Alex Casey plays chaotic cooking game Overcooked 2 and learns some very valuable lessons.
Three pots of rice are on fire and one pan of sautéed mushrooms is starting to smoke. I’ve thrown dry pasta all over the floor. The dirty plates are piling up. My colleague is swearing at me from across the kitchen. The orders, they just keep flooding in. There’s too much to do, so I just keep frantically chopping up raw fish. “I’ve fucked it,” I sob. “I’ve absolutely fucked it.” I’m overworked and underpaid. I’m actually not paid at all. I’m also a panda. This is Overcooked 2.
When my partner bought Overcooked 2 for our Nintendo Switch, promising it would be fun for us to play together, I just assumed it would be like the time he took me to see noise artist Merzbow: a bloody headache. Plus, I have a real problem with doing someone else’s real job under the guise of ‘fun’ or a so-called ‘game’, which is why I don’t like playing Monopoly (just call a real estate agent) or Pandemic (get your own medic ffs).

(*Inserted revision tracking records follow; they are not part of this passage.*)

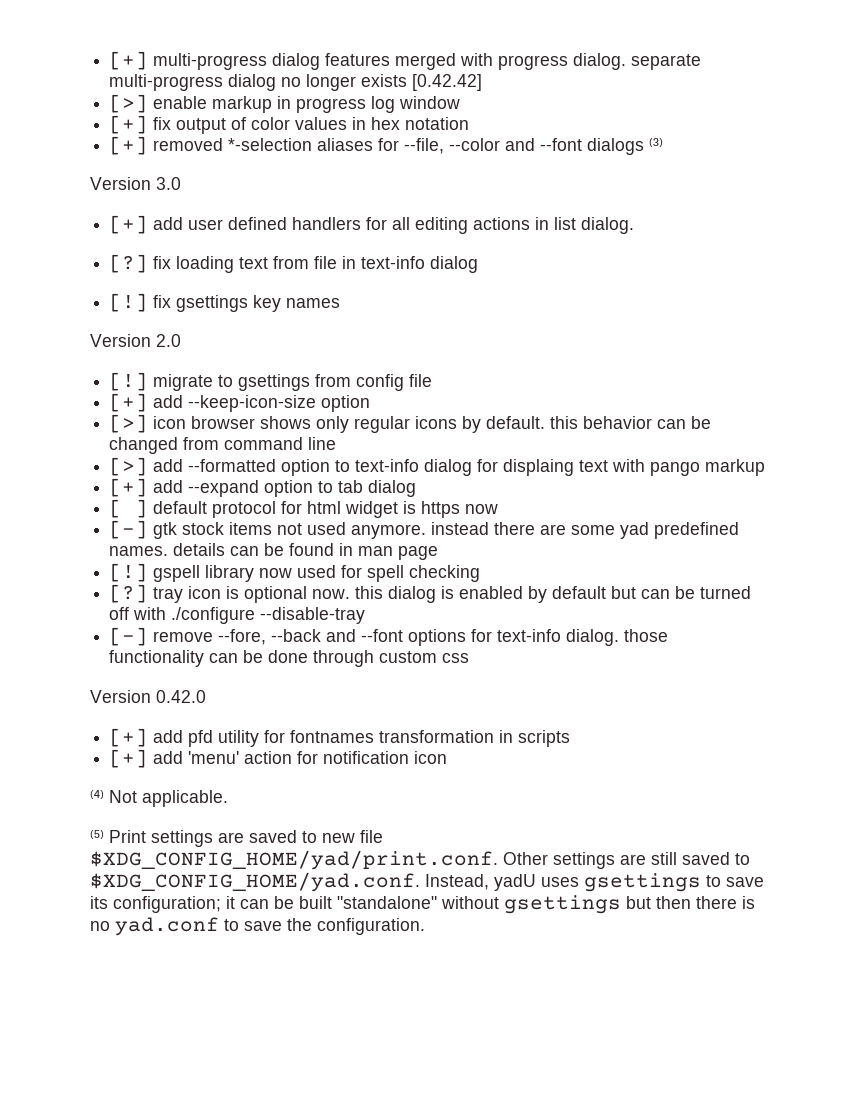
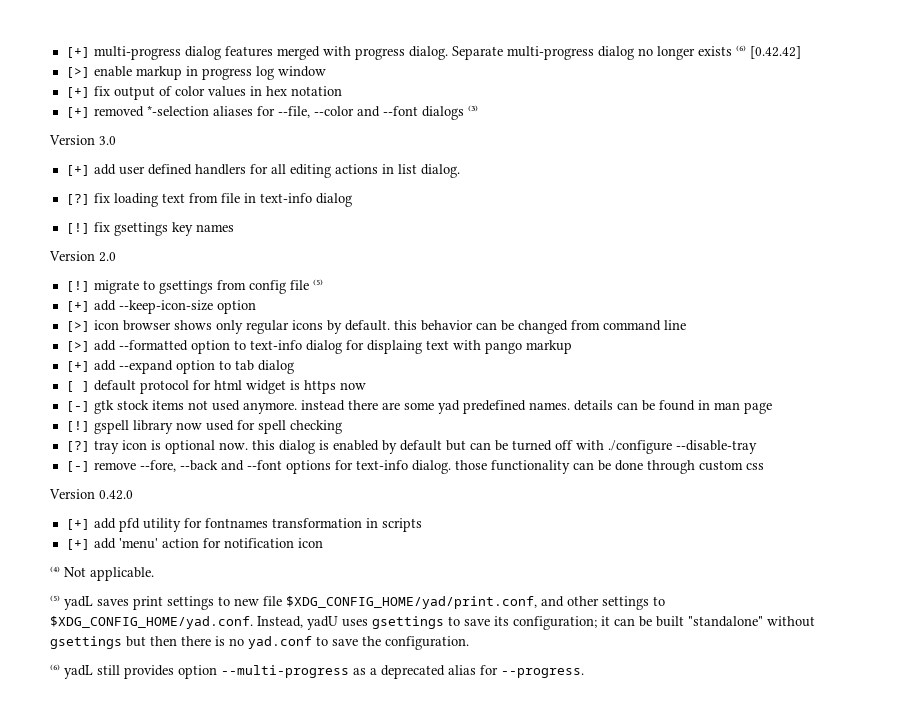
- [+] multi-progress dialog features merged with progress dialog. separate multi-progress dialog no longer exists [0.42.42]
+ [+] multi-progress dialog features merged with progress dialog. Separate multi-progress dialog no longer exists ⁽⁶⁾ [0.42.42]
- [!] migrate to gsettings from config file
+ [!] migrate to gsettings from config file ⁽⁵⁾
- ⁽⁵⁾ Print settings are saved to new file $XDG_CONFIG_HOME/yad/print.conf. Other settings are still saved to $XDG_CONFIG_HOME/yad.conf. Instead, yadU uses gsettings to save its configuration; it can be built "standalone" without gsettings but then there is no yad.conf to save the configuration.
+ ⁽⁵⁾ yadL saves print settings to new file $XDG_CONFIG_HOME/yad/print.conf, and other settings to $XDG_CONFIG_HOME/yad.conf. Instead, yadU uses gsettings to save its configuration; it can be built "standalone" without gsettings but then there is no yad.conf to save the configuration.
+ ⁽⁶⁾ yadL still provides option --multi-progress as a deprecated alias for --progress.

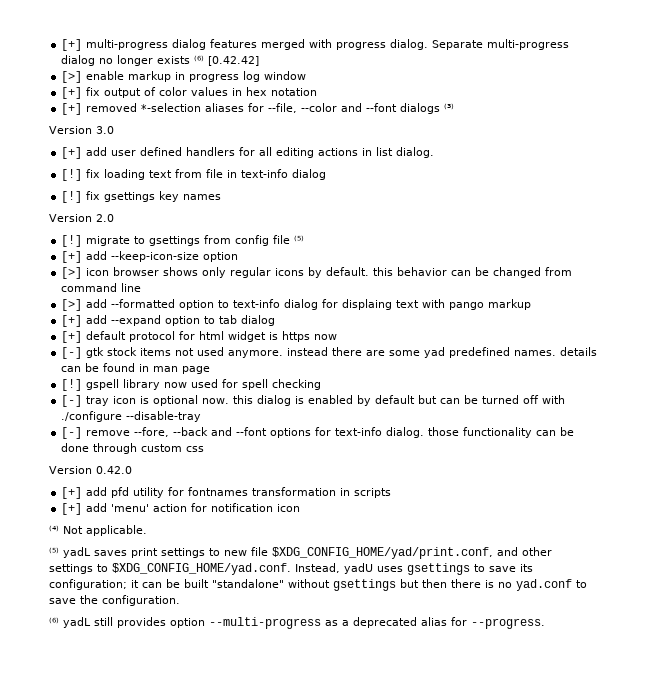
- [?] fix loading text from file in text-info dialog
+ [!] fix loading text from file in text-info dialog
- [ ] default protocol for html widget is https now
+ [+] default protocol for html widget is https now
- [?] tray icon is optional now. this dialog is enabled by default but can be turned off with ./configure --disable-tray
+ [-] tray icon is optional now. this dialog is enabled by default but can be turned off with ./configure --disable-tray

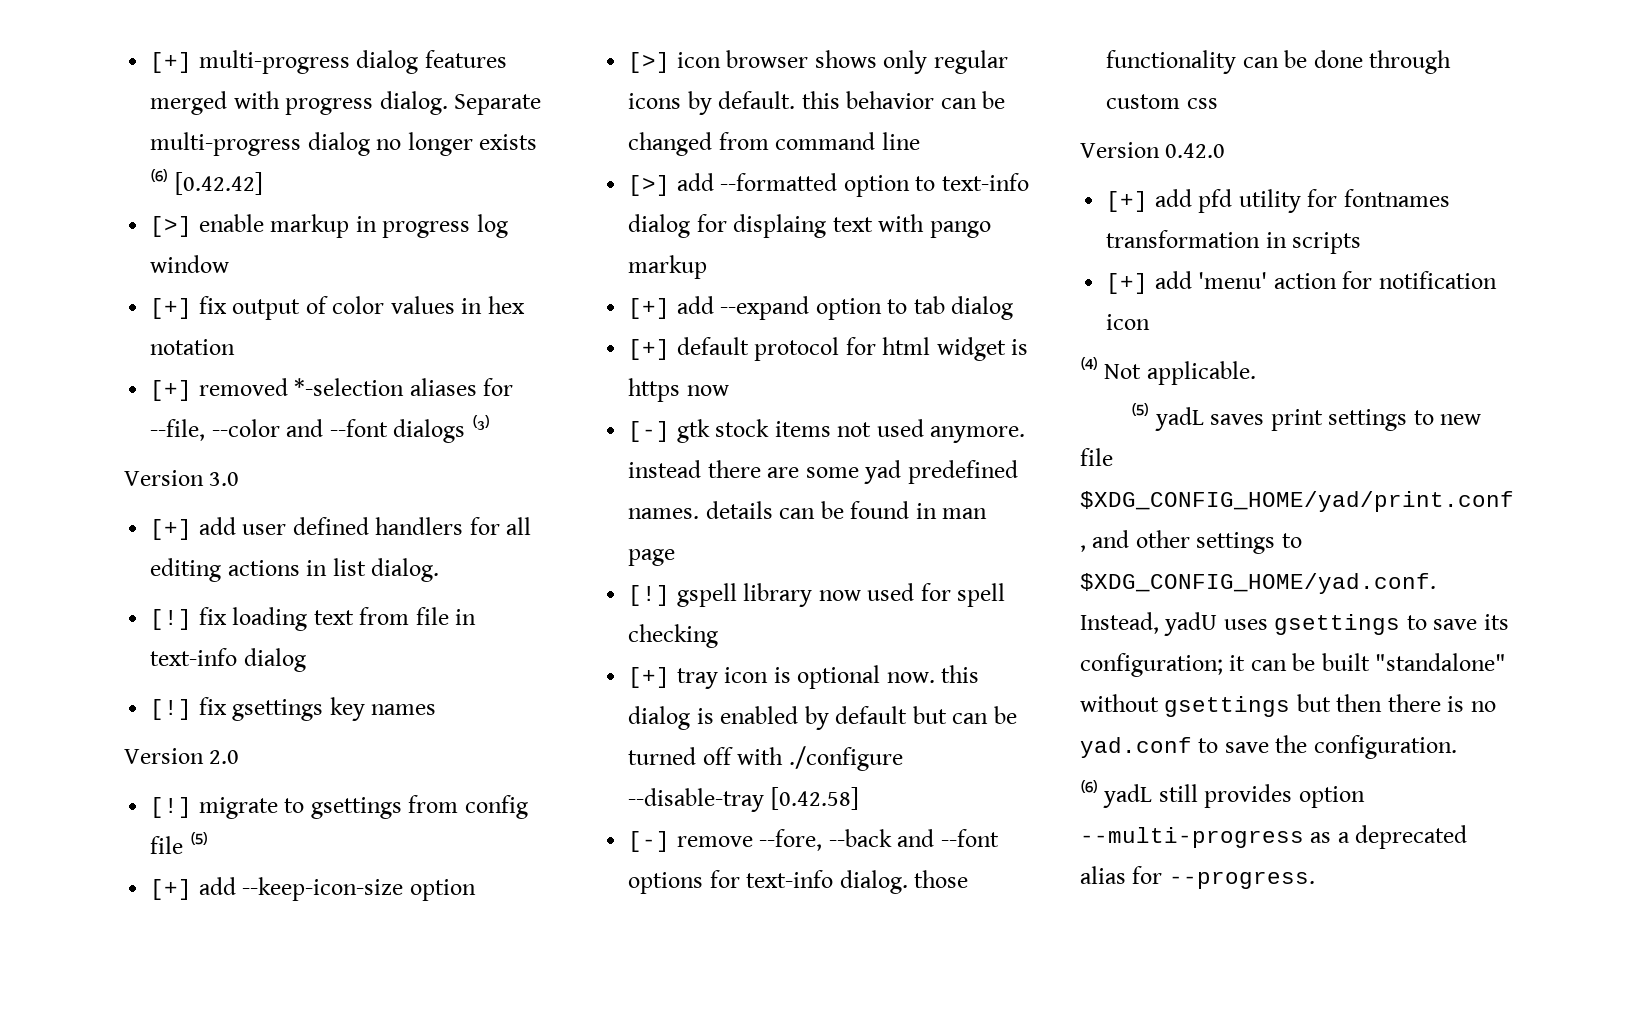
- [-] tray icon is optional now. this dialog is enabled by default but can be turned off with ./configure --disable-tray
+ [+] tray icon is optional now. this dialog is enabled by default but can be turned off with ./configure --disable-tray [0.42.58]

I was wrong about everything. Overcooked 2 is a truly incredible game, a fully hectic shift in kitchens so hellish that even Gordon Ramsay would be quaking in his leather slip-on shoes. You embark on your quest in a mini retro van not unlike the Moustache bus, travelling down ramps and up hills from restaurant to restaurant. Things start easy: a tomato and lettuce salad. Another tomato and lettuce salad. Then, a challenge: a tomato, lettuce and cucumber salad.
Every ingredient must be treated in some way before it can be plated: rice must be cooked, pasta boiled, mushrooms chopped and chicken fried to perfection. You slowly learn the necessary skills to chop fast, to throw ingredients accurately across the room, to put out fires and to properly communicate with the person sitting next to you. Because communication in Overcooked 2, just like Max, Kyro the Pomsky and Bronagh, is absolutely Key.
On the first play of Overcooked 2, I was so focussed on my many, many duties as sous chef that I zoned out and forgot that we were also talking to each other on the couch, in real life, the whole time. And when I say talking, I mean shouting. A lot. “I need two fucking mushrooms now,” I snapped “AND I NEED THEM RAW.” “Beef me,” he would squawk back. “BEEF ME.” Frequently, I’d buckle under the pressure and throw the beef in the bin by accident. Restart.
Sidenote: it’s also extremely hilarious how quickly the poncey language from Masterchef pops up unironically, whether you are ‘plating’ up, ‘travelling’ with a dish, or ‘balancing’ the plate. “And bit of cucumber to cut through,” I’d mutter to absolutely nobody.
Bizarrely, as the challenges of Overcooked 2 became more and more outlandish – you don’t know stress until you’ve had to make a beef burrito while plummeting to the ground in a hot air balloon – I noticed that my real life became much calmer. More specifically, my cooking got better. Dramatically better. Scarily better. Granted, our unnamed delivery meal kits are pretty hard to fuck up, but you try telling my endless pots of drowned, gluggy quinoa that.
Since being put through the virtual wringer of Overcooked 2, I have developed a monk-like clarity and zen in my real-life kitchen. Where I used to set pots on fire and stand there, watching the flames, saying my final words, I now to keep one eye on every hot element. Having been on dishes duty on Overcooked 2 night after night, I am now much more adept at cleaning up as I go, instead of piling up an overwhelming Ben Nevis of greasy plates and bowls. While things are being boiled, I chop. While things are being fried, I clean. While things are being cleaned, I plate.
No more getting distracted and watching a Jeffree Star unboxing video. No more fires. No more stress.
But wait, there’s more. The Overcooked 2 methodology has also subconsciously spilled over into other aspects of my life. Instead of tearing through my brain like a Sharknado, work tasks now drift in as individual orders to my mind kitchen, each one then being broken down into manageable steps, chopped up, fried and then plated up. If there’s one thing I’ve learned from Overcooked 2, it’s that everything is basically a burrito if you think about it long enough.
And if you can’t be arsed being organised, Overcooked 2 is a great test kitchen for real life frustrations. In it you can swear all you like, set all your pans on fire and throw as many chicken legs into the sea as you can carry. You can put searing pots on the floor, chuck dirty plates in the bin and frisbee steaks across the room at your boyfriend. It’s The Purge of the cooking world. It’s a paradise, it’s a war zone and it’s the most fun you can have without taking your chef hat off.